Just after midnight on 10 March 1945, the US launched an air attack on eastern Tokyo, leaving more than 100,000 people dead and a quarter of the city decimated.

This was the most destructive air raid in history… so why isn’t it being spoken about and where are the memorials? Adrian wanted to know.

Paper City takes as its subjects Hiroshi Hoshino, Michiko Kiyooka and Minoru Tsukiyama, who, unlike their loved ones, emerged from the bombings alive. Now in their twilight years, they seek recognition and reparations for the trauma they experienced, under a government reluctant to acknowledge them.

Seven years in the making, Paper City is a collaboration between writer/ director Adrian Francis, and producer Melanie Brunt, both alumni of the Diploma in Film and Television at the Victorian College of the Arts (VCA).

Since leaving the VCA, Melanie has freelanced in the Australian film and TV industry, working as a line producer on Yolo: Crystal Fantasy, The Divorce, Ja’mie: Private School Girl and post-production supervising for How To Stay Married.

She has produced a number of award-winning shorts including The Orchestra, Dugong and Lessons from the Night (also with Adrian).

The Orchestra has been particularly successful, winning 37 awards across many categories in various festivals. She also recently produced the ABC iView web-series Wrong Kind Of Black for Princess Pictures alongside Andrea Denholm and Kelly West, which was nominated for an International Emmy in 2019.

Paper City  Mrs Kiyooka beside a tree burnt in the bombing (BL)

Paper City is Melanie’s first feature-length film.

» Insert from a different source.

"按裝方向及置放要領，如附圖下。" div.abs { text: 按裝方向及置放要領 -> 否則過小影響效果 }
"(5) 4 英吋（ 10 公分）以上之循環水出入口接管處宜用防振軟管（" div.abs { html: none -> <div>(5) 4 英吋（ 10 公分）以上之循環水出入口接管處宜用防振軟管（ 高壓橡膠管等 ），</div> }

Producing a feature film provided unique production challenges, from financing to wrangling an unyielding 40 hours of raw footage into a cohesive narrative, all while working in a different country and time-zone to Adrian, who remained in Japan.

They financed the documentary through a variety of avenues including crowdfunding on Campfire, donations from the Documentary Australia Foundation, and eventually through support from Screen Australia and the MIFF Premiere Fund.

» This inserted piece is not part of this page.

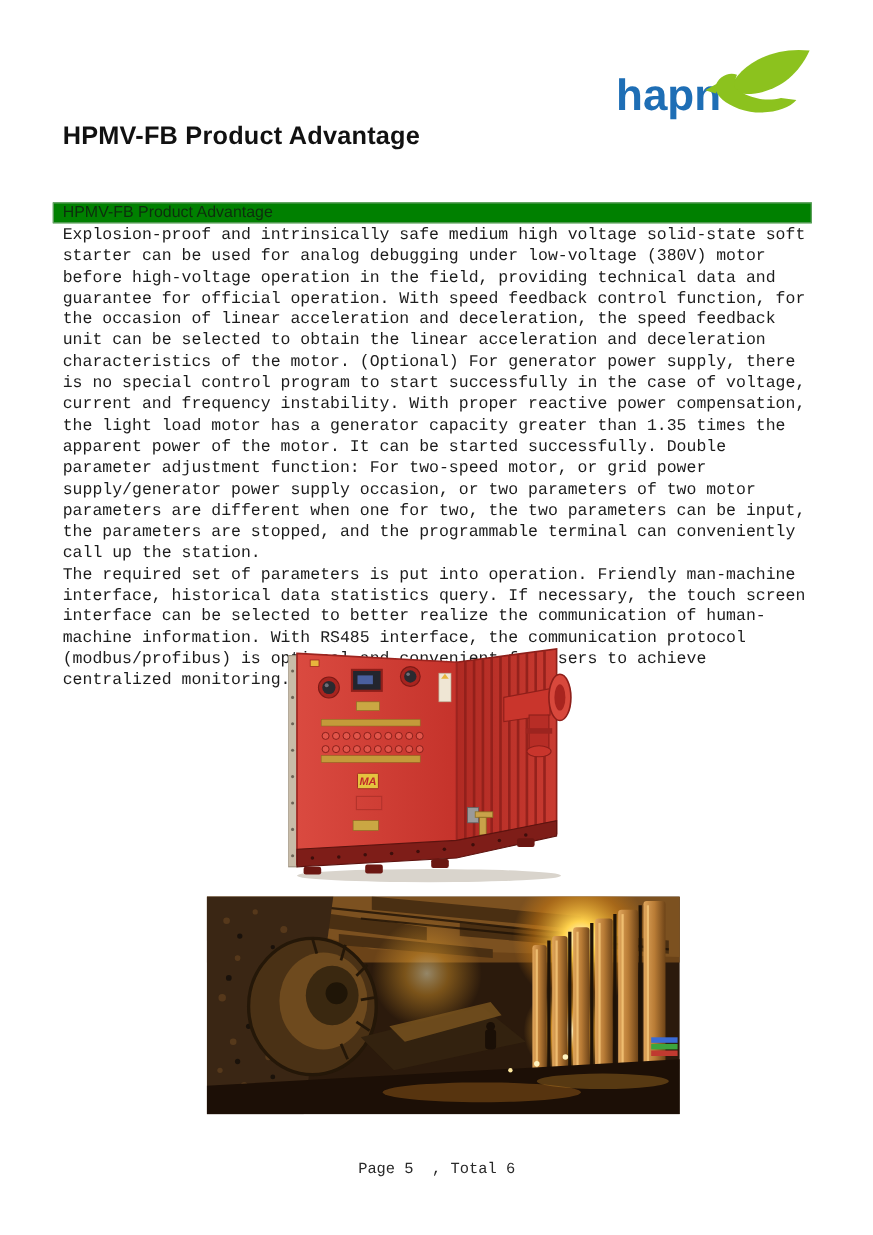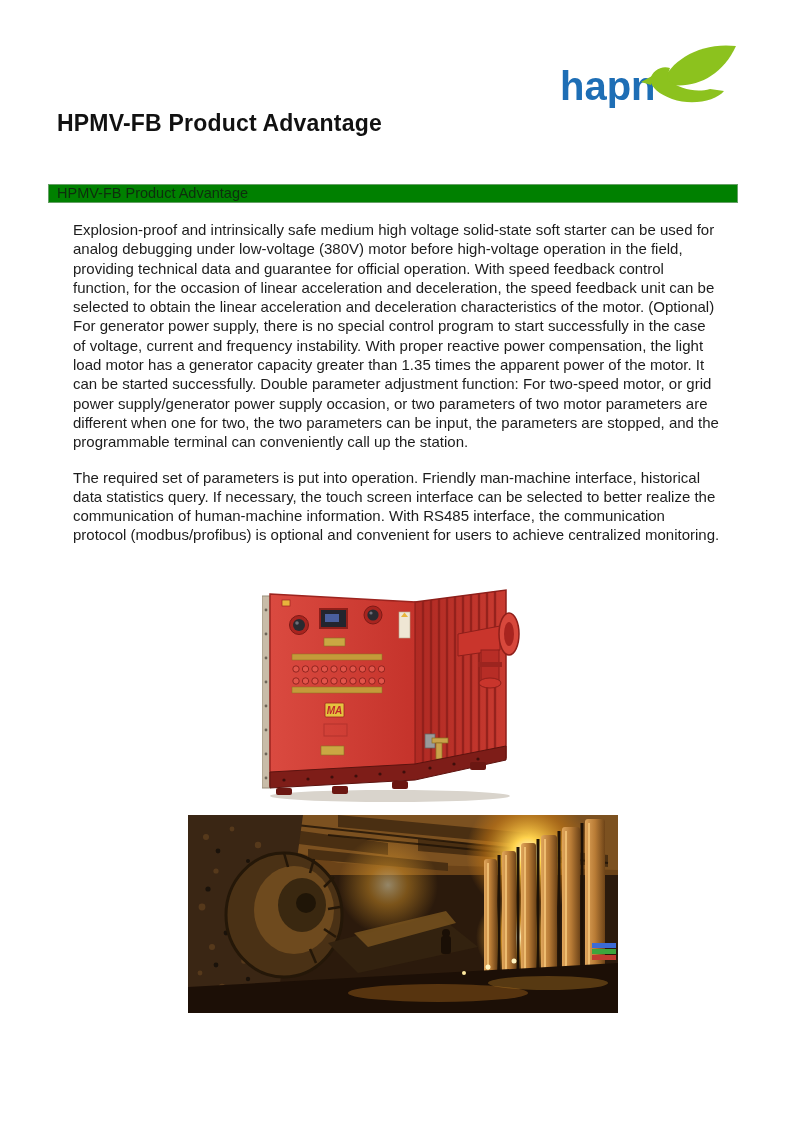"Explosion-proof and intrinsically safe" .body-text p { font-family: none -> Liberation Mono, monospace; margin: 16px -> 0 }
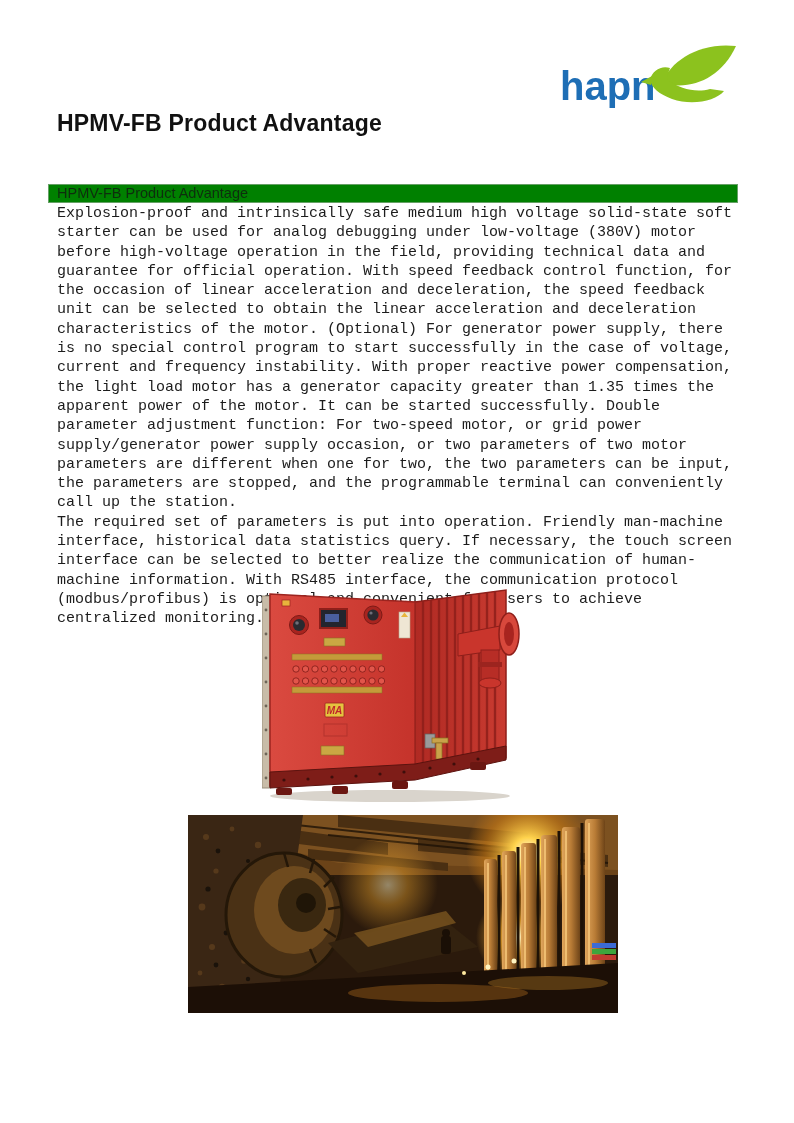"Page 5 , Total 6" div.page-footer { html: none -> <div>Page 5 , Total 6</div> }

“Adrian and I worked closely on most aspects of the film. Early on there was lots of back and forth with notes on his treatment, finding the structure for the story. This was also true during the edit. I’d watch every cut, give extensive notes and we’d discuss. We didn’t always agree, but we listened and valued each other’s opinions,” she says.

Paper City is also Adrian’s first feature-length film.  He attributes the short he made after graduating from the VCA, Lessons from the Night, as being an important steppingstone to get there. He won a production grant from Open Channel’s Raw Nerve initiative based on the Lessons script, which led Lessons from the Night to also have its world premiere at MIFF and international premiere at Sundance.

Adrian was then invited to Berlinale’s Doc Station, where he began to develop an idea about a Tokyo portrait film that would eventually turn into Paper City.

“I’d been thinking about the subject of the firebombing for a while but I think the subject matter really started to stick after a year of emotional turmoil – when my dad passed away and I broke up with partner,” says Francis.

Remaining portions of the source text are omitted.